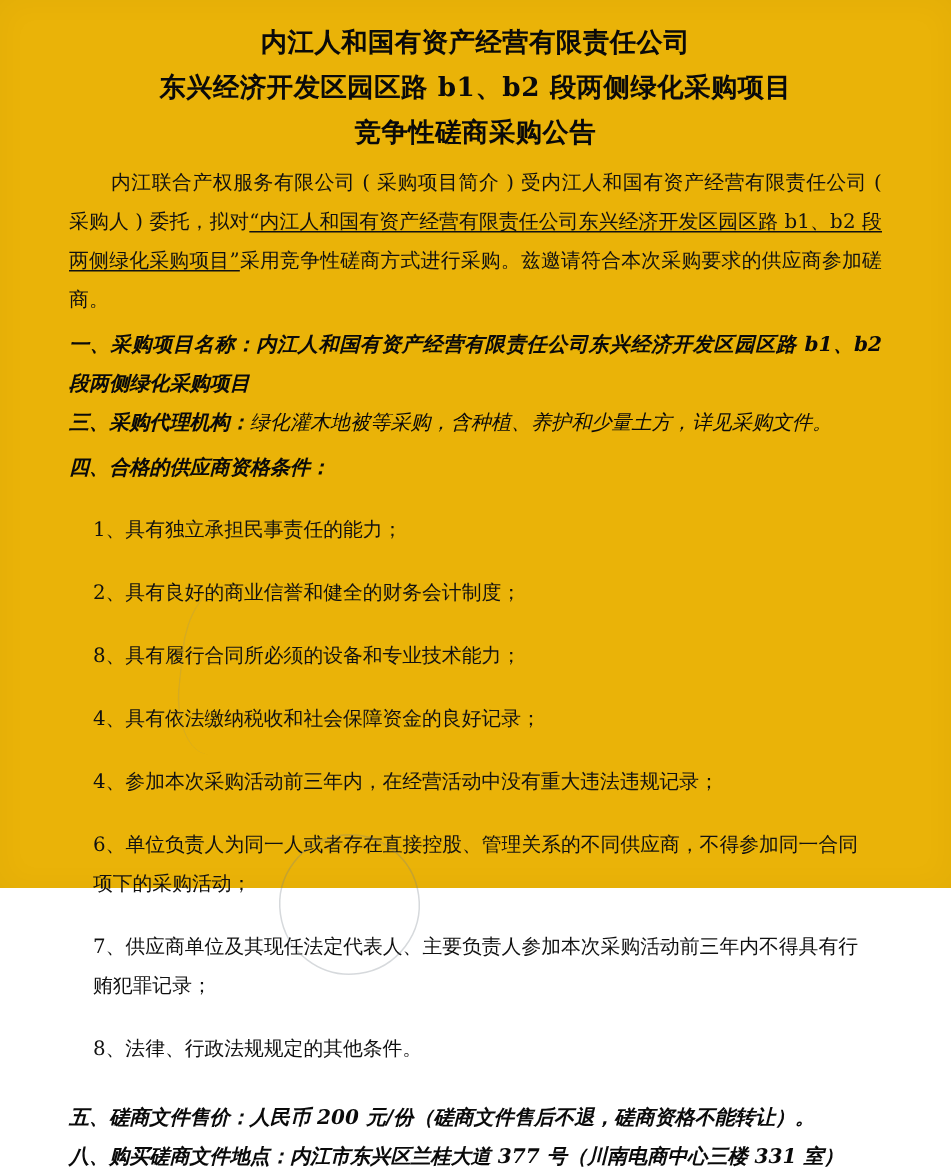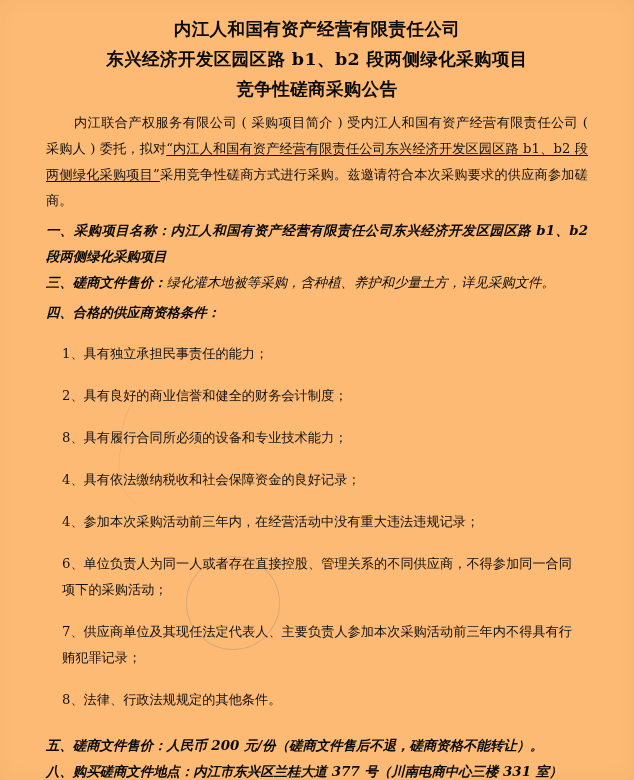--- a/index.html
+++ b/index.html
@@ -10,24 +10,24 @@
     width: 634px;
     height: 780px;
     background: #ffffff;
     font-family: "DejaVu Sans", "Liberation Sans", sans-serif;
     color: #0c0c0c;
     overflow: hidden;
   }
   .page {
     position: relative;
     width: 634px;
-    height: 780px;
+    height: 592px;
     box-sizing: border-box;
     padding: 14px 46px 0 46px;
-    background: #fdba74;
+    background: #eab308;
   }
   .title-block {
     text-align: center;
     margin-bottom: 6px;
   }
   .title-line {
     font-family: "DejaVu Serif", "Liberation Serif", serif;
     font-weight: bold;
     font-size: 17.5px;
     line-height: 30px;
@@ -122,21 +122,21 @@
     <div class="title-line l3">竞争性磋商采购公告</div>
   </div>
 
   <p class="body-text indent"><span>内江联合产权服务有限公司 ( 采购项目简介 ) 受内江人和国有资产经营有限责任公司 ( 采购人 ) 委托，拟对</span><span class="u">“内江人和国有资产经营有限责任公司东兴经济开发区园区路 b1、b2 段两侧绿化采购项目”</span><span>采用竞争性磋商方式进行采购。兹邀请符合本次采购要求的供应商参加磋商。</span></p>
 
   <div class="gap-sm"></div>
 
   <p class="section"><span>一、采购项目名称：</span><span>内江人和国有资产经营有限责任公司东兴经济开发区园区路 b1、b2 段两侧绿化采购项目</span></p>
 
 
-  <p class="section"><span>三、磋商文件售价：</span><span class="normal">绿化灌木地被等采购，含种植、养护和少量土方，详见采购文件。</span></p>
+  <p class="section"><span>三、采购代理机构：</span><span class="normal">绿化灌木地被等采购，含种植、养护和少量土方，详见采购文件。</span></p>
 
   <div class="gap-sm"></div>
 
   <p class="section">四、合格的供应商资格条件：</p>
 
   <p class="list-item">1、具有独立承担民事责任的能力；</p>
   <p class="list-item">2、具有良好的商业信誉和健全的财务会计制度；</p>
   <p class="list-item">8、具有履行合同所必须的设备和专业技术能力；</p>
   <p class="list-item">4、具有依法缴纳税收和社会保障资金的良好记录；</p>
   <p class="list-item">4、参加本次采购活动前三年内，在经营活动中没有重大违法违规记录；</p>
....
INSTRUCTIONS FOR THE TASK: Return, in full, every line of these entries that holds "span".

REPLY TO THE EXERCISE:
   <p class="body-text indent"><span>内江联合产权服务有限公司 ( 采购项目简介 ) 受内江人和国有资产经营有限责任公司 ( 采购人 ) 委托，拟对</span><span class="u">“内江人和国有资产经营有限责任公司东兴经济开发区园区路 b1、b2 段两侧绿化采购项目”</span><span>采用竞争性磋商方式进行采购。兹邀请符合本次采购要求的供应商参加磋商。</span></p>
   <p class="section"><span>一、采购项目名称：</span><span>内江人和国有资产经营有限责任公司东兴经济开发区园区路 b1、b2 段两侧绿化采购项目</span></p>
-  <p class="section"><span>三、磋商文件售价：</span><span class="normal">绿化灌木地被等采购，含种植、养护和少量土方，详见采购文件。</span></p>
+  <p class="section"><span>三、采购代理机构：</span><span class="normal">绿化灌木地被等采购，含种植、养护和少量土方，详见采购文件。</span></p>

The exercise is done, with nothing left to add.